### Task description
Copy the lines below exactly, starting at the one with "[71,62,197,81] [71,110,579,129] [71,137,594,156]" and ending at the one with "(379, 455) none -> [480,644,532,659] einer", and leave out any picture.

### Records provided

-.-.-

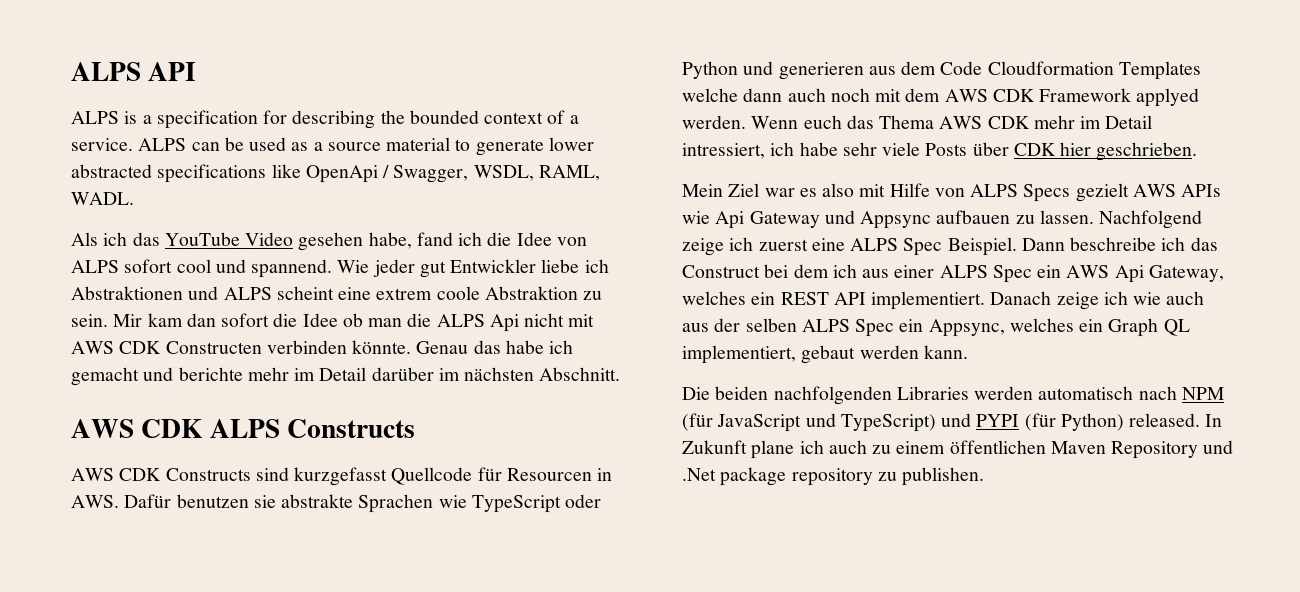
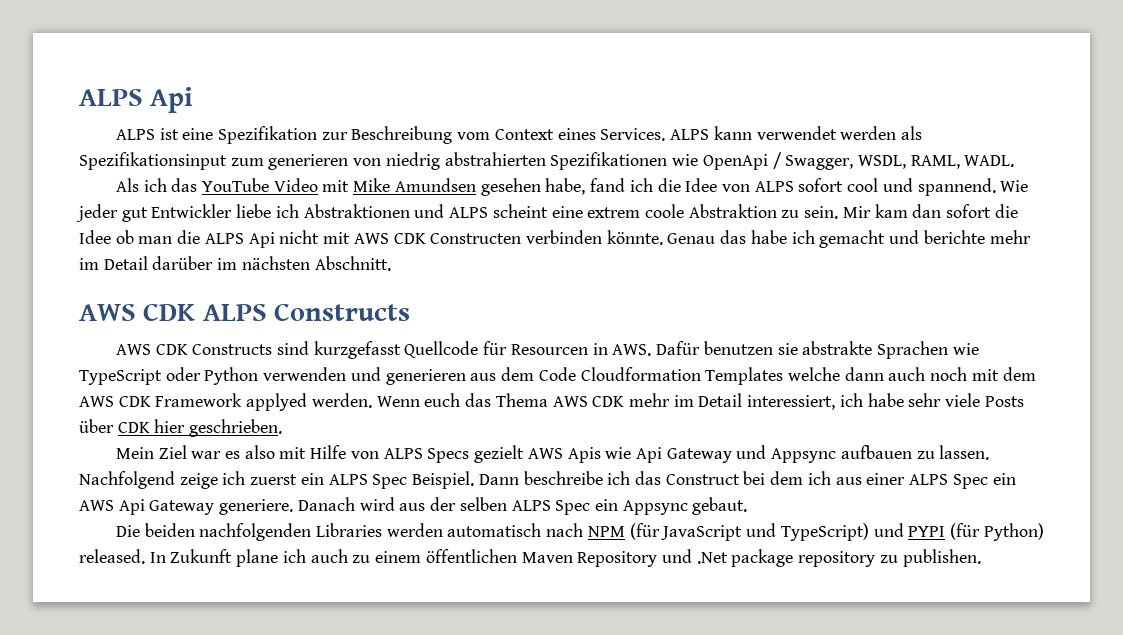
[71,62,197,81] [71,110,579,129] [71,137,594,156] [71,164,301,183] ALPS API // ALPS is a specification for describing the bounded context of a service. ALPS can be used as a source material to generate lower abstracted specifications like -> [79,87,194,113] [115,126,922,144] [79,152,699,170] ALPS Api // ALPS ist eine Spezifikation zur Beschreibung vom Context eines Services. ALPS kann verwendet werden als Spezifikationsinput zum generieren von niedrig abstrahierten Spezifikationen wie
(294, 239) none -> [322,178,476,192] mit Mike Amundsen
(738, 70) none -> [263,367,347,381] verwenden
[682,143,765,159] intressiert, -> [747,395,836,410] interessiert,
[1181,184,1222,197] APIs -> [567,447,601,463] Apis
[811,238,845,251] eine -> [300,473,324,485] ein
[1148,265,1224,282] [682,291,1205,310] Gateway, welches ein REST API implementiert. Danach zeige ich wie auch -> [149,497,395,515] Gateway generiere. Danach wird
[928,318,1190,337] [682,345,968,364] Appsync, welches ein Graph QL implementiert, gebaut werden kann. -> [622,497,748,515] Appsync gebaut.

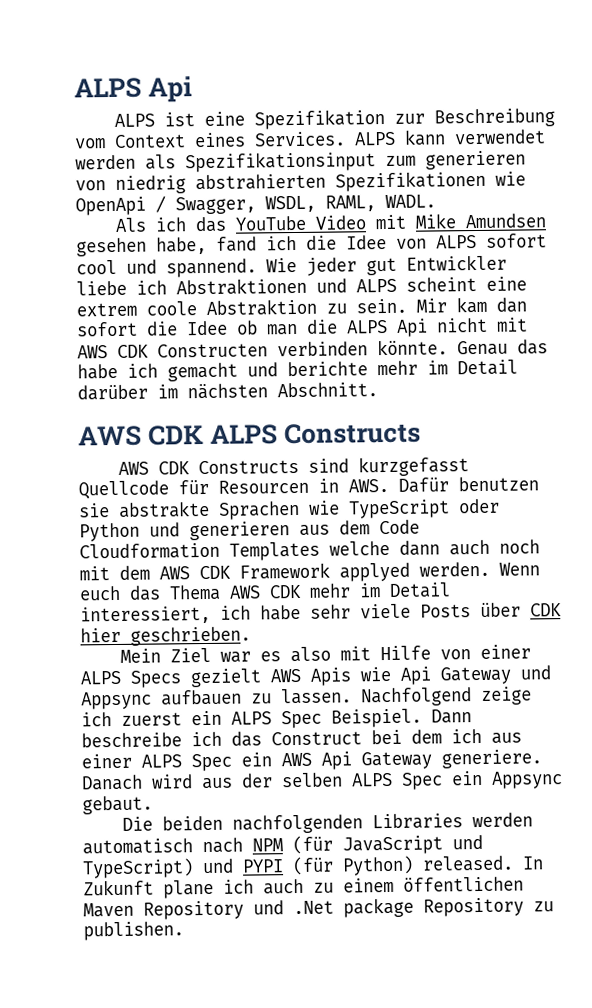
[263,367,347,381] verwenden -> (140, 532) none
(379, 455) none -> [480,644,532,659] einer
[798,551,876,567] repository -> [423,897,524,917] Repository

-.-.-

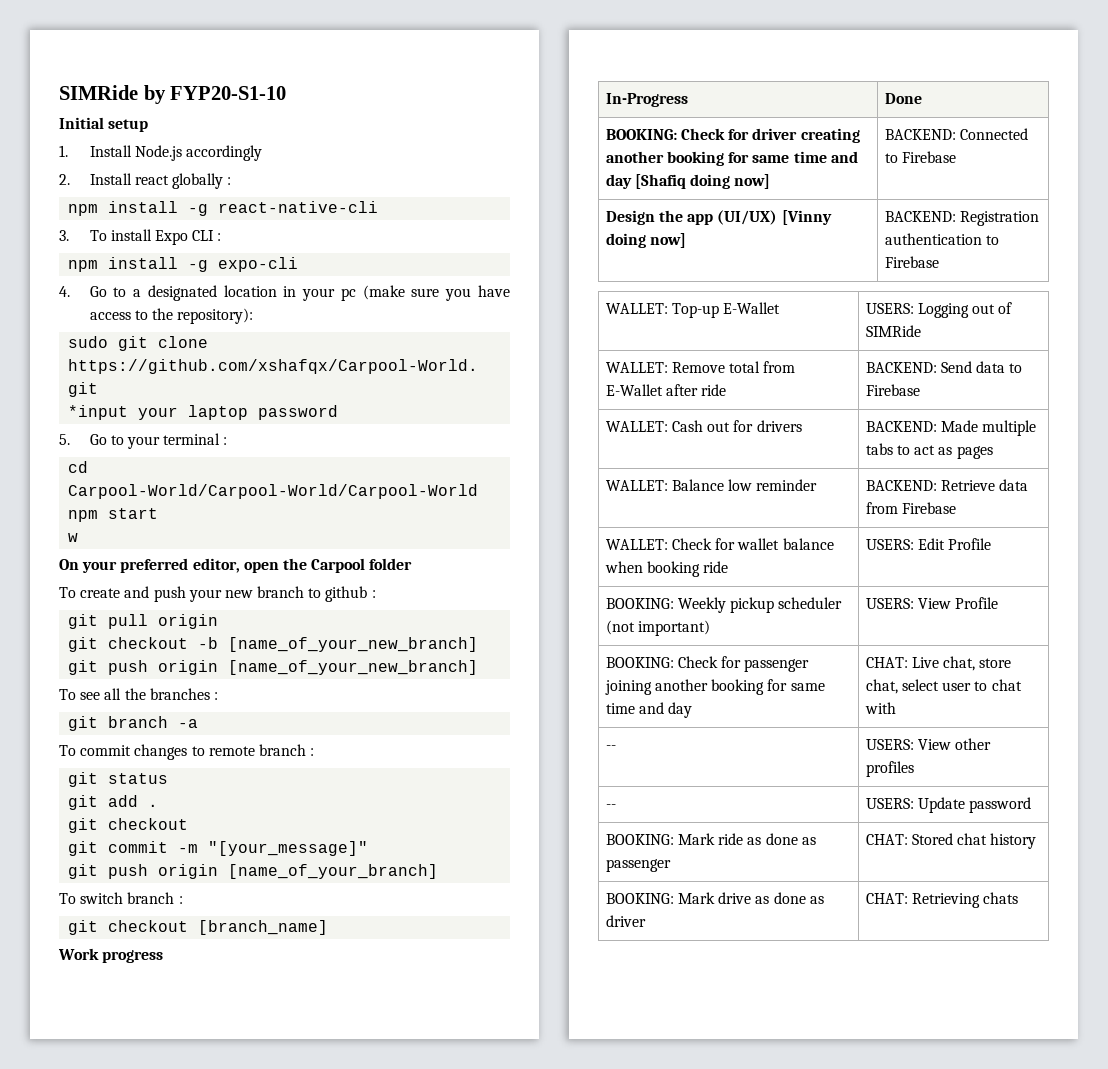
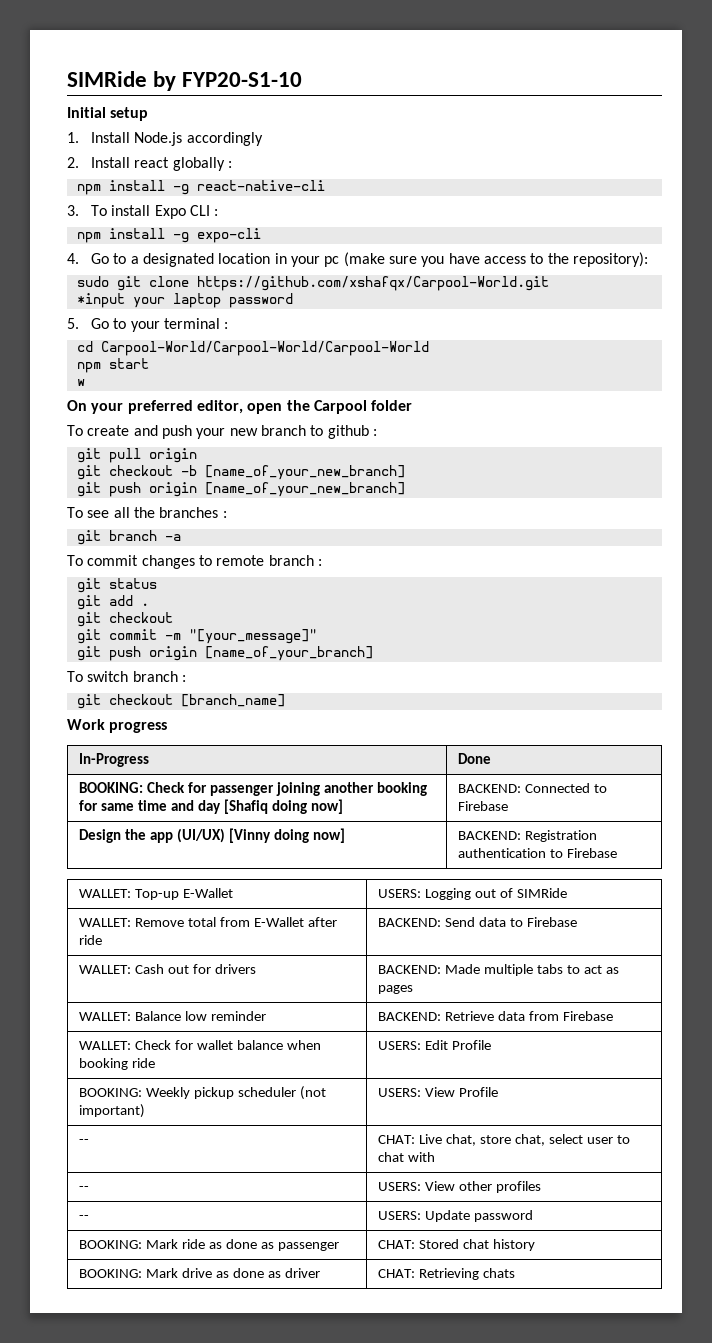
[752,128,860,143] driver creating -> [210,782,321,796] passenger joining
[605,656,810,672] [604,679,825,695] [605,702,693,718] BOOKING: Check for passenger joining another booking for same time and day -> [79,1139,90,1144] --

-.-.-

### Result
[71,62,197,81] [71,110,579,129] [71,137,594,156] [71,164,301,183] ALPS API // ALPS is a specification for describing the bounded context of a service. ALPS can be used as a source material to generate lower abstracted specifications like -> [79,87,194,113] [115,126,922,144] [79,152,699,170] ALPS Api // ALPS ist eine Spezifikation zur Beschreibung vom Context eines Services. ALPS kann verwendet werden als Spezifikationsinput zum generieren von niedrig abstrahierten Spezifikationen wie
(294, 239) none -> [322,178,476,192] mit Mike Amundsen
(738, 70) none -> [263,367,347,381] verwenden
[682,143,765,159] intressiert, -> [747,395,836,410] interessiert,
[1181,184,1222,197] APIs -> [567,447,601,463] Apis
[811,238,845,251] eine -> [300,473,324,485] ein
[1148,265,1224,282] [682,291,1205,310] Gateway, welches ein REST API implementiert. Danach zeige ich wie auch -> [149,497,395,515] Gateway generiere. Danach wird
[928,318,1190,337] [682,345,968,364] Appsync, welches ein Graph QL implementiert, gebaut werden kann. -> [622,497,748,515] Appsync gebaut.

[263,367,347,381] verwenden -> (140, 532) none
(379, 455) none -> [480,644,532,659] einer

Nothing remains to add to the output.